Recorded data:
- Opening Delimiter -

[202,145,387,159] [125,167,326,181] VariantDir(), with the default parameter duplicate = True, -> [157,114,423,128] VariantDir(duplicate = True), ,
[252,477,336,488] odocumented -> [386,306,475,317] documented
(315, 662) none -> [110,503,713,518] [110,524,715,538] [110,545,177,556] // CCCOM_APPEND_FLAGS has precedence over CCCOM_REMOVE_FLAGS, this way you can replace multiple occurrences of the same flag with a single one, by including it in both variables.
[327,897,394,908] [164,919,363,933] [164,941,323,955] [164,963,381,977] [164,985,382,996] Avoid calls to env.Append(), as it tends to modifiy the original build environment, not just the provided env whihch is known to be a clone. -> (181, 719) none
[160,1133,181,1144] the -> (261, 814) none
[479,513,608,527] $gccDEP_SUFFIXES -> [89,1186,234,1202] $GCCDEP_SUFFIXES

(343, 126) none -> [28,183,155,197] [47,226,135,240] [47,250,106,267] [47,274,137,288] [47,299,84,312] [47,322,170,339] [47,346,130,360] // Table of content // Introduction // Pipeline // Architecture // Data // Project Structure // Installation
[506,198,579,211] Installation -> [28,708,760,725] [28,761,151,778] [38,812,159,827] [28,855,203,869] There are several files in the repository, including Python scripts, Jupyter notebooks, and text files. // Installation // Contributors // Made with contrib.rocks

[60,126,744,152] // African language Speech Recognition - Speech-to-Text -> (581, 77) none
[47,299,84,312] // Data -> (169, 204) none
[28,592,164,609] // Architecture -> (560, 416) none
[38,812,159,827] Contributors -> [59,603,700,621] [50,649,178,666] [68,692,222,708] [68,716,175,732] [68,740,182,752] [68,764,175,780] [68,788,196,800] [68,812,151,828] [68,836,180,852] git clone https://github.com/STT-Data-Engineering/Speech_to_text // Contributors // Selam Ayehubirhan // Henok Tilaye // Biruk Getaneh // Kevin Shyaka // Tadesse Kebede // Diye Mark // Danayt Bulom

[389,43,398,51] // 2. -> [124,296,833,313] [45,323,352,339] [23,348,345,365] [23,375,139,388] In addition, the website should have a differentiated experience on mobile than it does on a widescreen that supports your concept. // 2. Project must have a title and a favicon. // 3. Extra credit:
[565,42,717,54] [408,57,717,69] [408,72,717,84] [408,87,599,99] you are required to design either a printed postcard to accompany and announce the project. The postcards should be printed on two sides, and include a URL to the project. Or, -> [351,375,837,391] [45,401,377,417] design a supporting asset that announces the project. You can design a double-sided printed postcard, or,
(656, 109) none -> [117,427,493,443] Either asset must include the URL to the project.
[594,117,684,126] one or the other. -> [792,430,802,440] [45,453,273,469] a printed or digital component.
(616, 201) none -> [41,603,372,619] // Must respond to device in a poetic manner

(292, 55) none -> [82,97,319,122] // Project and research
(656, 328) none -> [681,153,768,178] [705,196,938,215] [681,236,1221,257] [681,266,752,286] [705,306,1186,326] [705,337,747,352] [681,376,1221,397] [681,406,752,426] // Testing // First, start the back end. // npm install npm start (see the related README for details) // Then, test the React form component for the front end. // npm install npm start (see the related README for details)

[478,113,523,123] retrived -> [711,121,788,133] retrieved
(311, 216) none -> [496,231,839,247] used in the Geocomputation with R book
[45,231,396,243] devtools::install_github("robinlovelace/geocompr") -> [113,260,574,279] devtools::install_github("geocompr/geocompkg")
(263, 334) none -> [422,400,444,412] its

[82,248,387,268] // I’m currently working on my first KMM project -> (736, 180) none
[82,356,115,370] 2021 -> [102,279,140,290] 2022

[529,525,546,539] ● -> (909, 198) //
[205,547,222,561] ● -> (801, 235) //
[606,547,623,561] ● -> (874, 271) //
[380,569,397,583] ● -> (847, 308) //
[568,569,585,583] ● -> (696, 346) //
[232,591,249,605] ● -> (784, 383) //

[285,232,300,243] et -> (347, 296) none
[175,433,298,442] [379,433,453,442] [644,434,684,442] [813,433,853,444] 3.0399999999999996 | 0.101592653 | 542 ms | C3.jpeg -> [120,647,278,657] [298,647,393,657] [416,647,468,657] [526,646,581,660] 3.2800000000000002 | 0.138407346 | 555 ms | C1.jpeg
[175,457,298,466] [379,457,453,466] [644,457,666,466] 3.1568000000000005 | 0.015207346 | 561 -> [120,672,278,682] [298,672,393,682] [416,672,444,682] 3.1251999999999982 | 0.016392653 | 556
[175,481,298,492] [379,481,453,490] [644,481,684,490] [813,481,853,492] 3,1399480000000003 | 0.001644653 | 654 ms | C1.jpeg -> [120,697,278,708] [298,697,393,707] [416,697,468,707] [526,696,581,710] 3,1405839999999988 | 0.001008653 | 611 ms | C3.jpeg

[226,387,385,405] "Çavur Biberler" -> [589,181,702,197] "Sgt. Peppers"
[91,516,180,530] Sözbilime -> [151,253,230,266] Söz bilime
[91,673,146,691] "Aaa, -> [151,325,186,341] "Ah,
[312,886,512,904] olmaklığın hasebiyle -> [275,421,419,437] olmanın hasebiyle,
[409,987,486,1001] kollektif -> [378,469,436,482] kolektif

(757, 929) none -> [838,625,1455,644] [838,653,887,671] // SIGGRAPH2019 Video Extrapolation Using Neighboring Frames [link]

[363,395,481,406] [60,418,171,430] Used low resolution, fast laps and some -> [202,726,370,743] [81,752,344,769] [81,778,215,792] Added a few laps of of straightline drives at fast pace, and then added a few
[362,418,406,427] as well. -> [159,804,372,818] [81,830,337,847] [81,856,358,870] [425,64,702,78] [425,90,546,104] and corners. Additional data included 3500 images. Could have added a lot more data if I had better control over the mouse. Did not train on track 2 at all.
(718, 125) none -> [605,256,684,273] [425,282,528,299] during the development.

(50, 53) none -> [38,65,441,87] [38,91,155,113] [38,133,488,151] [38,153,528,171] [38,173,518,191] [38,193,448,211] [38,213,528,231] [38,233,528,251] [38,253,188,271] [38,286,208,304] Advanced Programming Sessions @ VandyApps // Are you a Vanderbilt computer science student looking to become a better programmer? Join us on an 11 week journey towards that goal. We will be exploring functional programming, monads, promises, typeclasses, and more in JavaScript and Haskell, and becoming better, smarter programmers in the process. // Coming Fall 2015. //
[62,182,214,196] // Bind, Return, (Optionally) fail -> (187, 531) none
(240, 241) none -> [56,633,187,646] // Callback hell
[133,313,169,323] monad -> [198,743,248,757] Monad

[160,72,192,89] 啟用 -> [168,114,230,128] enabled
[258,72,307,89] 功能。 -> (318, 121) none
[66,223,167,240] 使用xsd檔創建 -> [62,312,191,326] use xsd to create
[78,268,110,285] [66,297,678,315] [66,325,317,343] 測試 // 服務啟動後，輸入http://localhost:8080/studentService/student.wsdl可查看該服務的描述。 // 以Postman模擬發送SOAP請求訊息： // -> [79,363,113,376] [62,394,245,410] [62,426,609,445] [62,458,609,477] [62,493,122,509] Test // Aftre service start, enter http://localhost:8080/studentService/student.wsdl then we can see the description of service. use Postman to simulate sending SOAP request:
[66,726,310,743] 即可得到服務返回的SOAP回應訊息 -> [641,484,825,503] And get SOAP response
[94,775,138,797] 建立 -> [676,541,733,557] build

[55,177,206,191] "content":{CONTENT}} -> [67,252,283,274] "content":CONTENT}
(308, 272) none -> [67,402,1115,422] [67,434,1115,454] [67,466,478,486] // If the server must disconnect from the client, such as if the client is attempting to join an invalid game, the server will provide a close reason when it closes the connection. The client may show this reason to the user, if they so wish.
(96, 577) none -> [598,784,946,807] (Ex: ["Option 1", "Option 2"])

- Closing Delimiter -

§ **What you will do**
Your answer should be each line from the entries that includes the string "build".

§ **Response for this exercise**
[327,897,394,908] [164,919,363,933] [164,941,323,955] [164,963,381,977] [164,985,382,996] Avoid calls to env.Append(), as it tends to modifiy the original build environment, not just the provided env whihch is known to be a clone. -> (181, 719) none
[94,775,138,797] 建立 -> [676,541,733,557] build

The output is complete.